▶ **What is required**
Your answer must be an exact copy of the records, minus any pictures.

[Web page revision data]
=-=-=-=-=
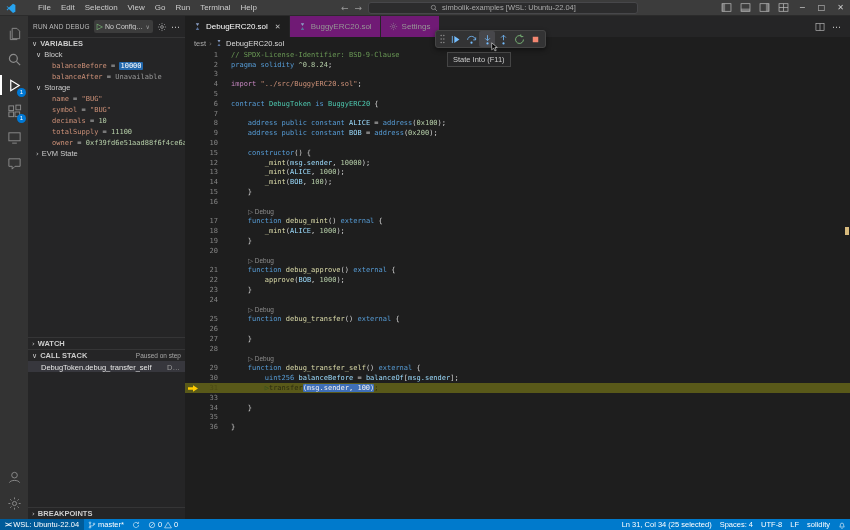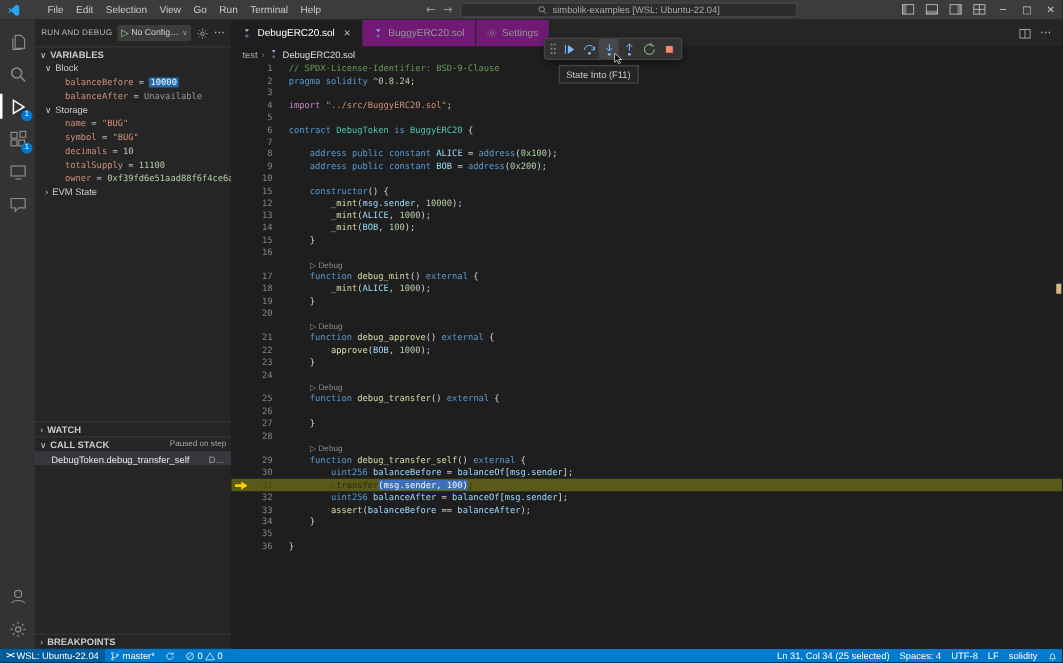--- a/index.html
+++ b/index.html
@@ -541,26 +541,21 @@
           </div>
           <div class="crow cur">
             <span class="gut">31<span class="cur-arrow">
                 <svg viewBox="0 0 12 8">
                   <path d="M0 2.6h6V0l6 4-6 4V5.4H0z" fill="#ffcc00"></path>
                 </svg>
               </span></span>
             <span class="cline"><span class="tk-d">        </span><span class="tk-m">▷</span><span class="tk-d">transfer</span><span class="tk-sel">(msg.sender, 100)</span><span class="tk-d">;</span></span>
           </div>
           <div class="crow">
-            <span class="gut">32</span>
-            <span class="cline"><span class="tk-p">        </span><span class="tk-k">uint256</span><span class="tk-p"> </span><span class="tk-v">balanceAfter</span><span class="tk-p"> = </span><span class="tk-v">balanceOf</span><span class="tk-p">[</span><span class="tk-v">msg.sender</span><span class="tk-p">];</span></span>
-          </div>
-          <div class="crow">
             <span class="gut">33</span>
-            <span class="cline"><span class="tk-p">        </span><span class="tk-f">assert</span><span class="tk-p">(</span><span class="tk-v">balanceBefore</span><span class="tk-p"> == </span><span class="tk-v">balanceAfter</span><span class="tk-p">);</span></span>
           </div>
           <div class="crow">
             <span class="gut">34</span>
             <span class="cline"><span class="tk-p">    }</span></span>
           </div>
           <div class="crow">
             <span class="gut">35</span>
             <span class="cline"></span>
           </div>
           <div class="crow">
=-=-=-=-=
▶ **Output below**
--- a/index.html
+++ b/index.html
@@ -541,26 +541,21 @@
           </div>
           <div class="crow cur">
             <span class="gut">31<span class="cur-arrow">
                 <svg viewBox="0 0 12 8">
                   <path d="M0 2.6h6V0l6 4-6 4V5.4H0z" fill="#ffcc00"></path>
                 </svg>
               </span></span>
             <span class="cline"><span class="tk-d">        </span><span class="tk-m">▷</span><span class="tk-d">transfer</span><span class="tk-sel">(msg.sender, 100)</span><span class="tk-d">;</span></span>
           </div>
           <div class="crow">
-            <span class="gut">32</span>
-            <span class="cline"><span class="tk-p">        </span><span class="tk-k">uint256</span><span class="tk-p"> </span><span class="tk-v">balanceAfter</span><span class="tk-p"> = </span><span class="tk-v">balanceOf</span><span class="tk-p">[</span><span class="tk-v">msg.sender</span><span class="tk-p">];</span></span>
-          </div>
-          <div class="crow">
             <span class="gut">33</span>
-            <span class="cline"><span class="tk-p">        </span><span class="tk-f">assert</span><span class="tk-p">(</span><span class="tk-v">balanceBefore</span><span class="tk-p"> == </span><span class="tk-v">balanceAfter</span><span class="tk-p">);</span></span>
           </div>
           <div class="crow">
             <span class="gut">34</span>
             <span class="cline"><span class="tk-p">    }</span></span>
           </div>
           <div class="crow">
             <span class="gut">35</span>
             <span class="cline"></span>
           </div>
           <div class="crow">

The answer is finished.